▸ **ASSIGNMENT**:
Transcribe the listing underneath, keeping each word exact and omitting the images.
------------------------------------------------------------
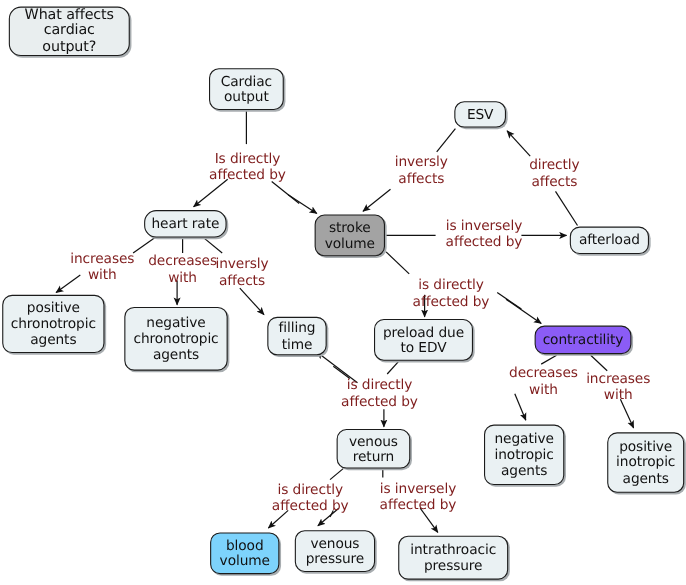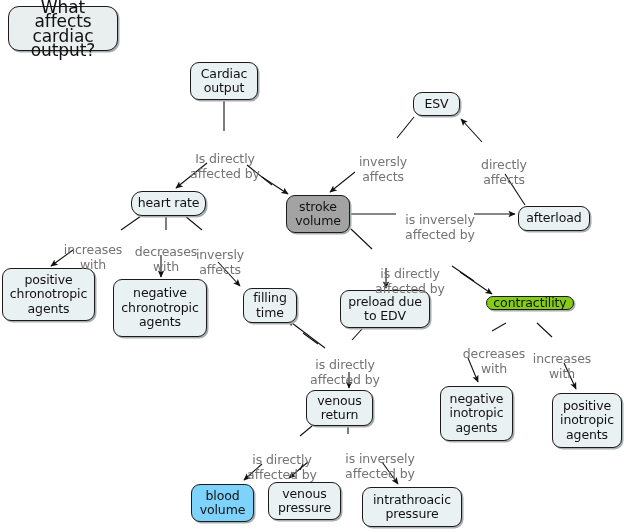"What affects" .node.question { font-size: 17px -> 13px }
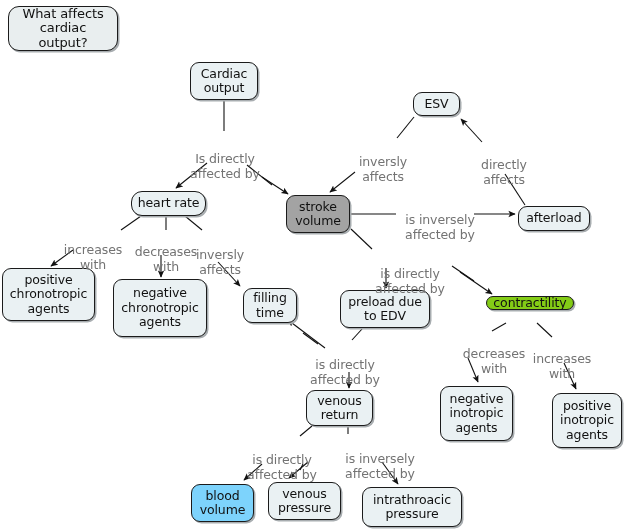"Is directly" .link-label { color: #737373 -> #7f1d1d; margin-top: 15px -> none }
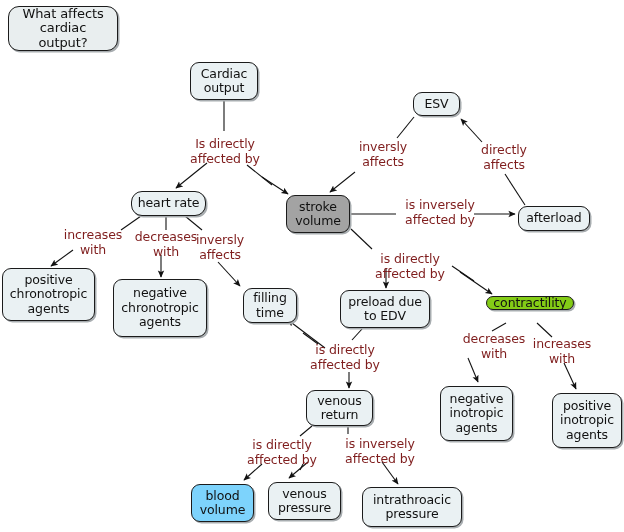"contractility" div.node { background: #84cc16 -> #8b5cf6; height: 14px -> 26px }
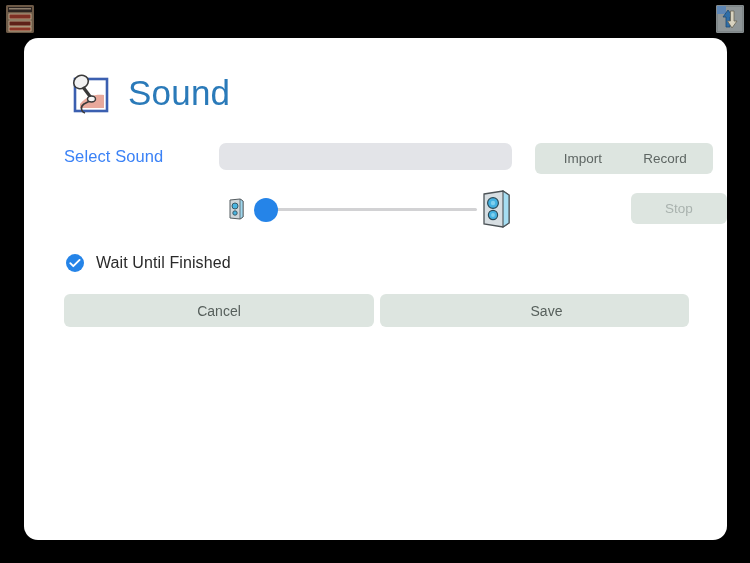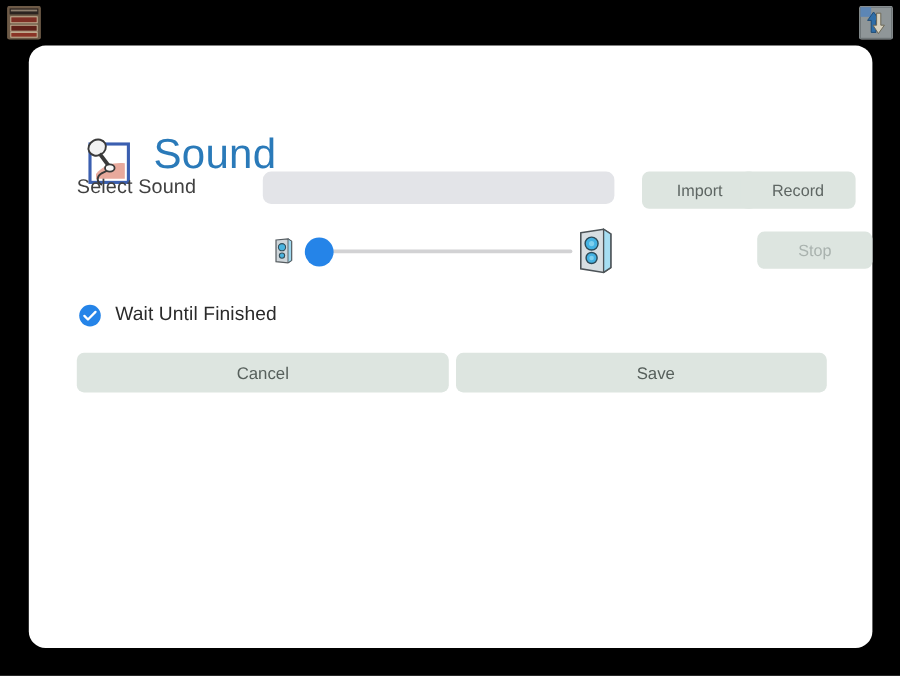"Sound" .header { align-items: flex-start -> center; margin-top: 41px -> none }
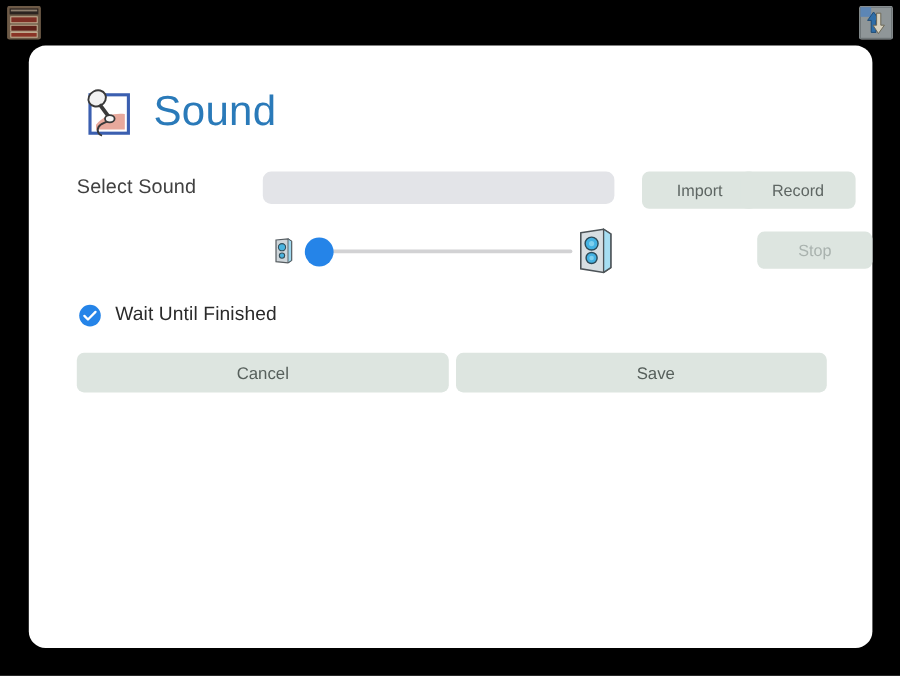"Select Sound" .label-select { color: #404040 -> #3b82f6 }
------------------------------------------------------------
▸ **EXPECTED ANSWER**:
"What affects" .node.question { font-size: 17px -> 13px }
"Is directly" .link-label { color: #737373 -> #7f1d1d; margin-top: 15px -> none }
"contractility" div.node { background: #84cc16 -> #8b5cf6; height: 14px -> 26px }
"Sound" .header { align-items: flex-start -> center; margin-top: 41px -> none }
"Select Sound" .label-select { color: #404040 -> #3b82f6 }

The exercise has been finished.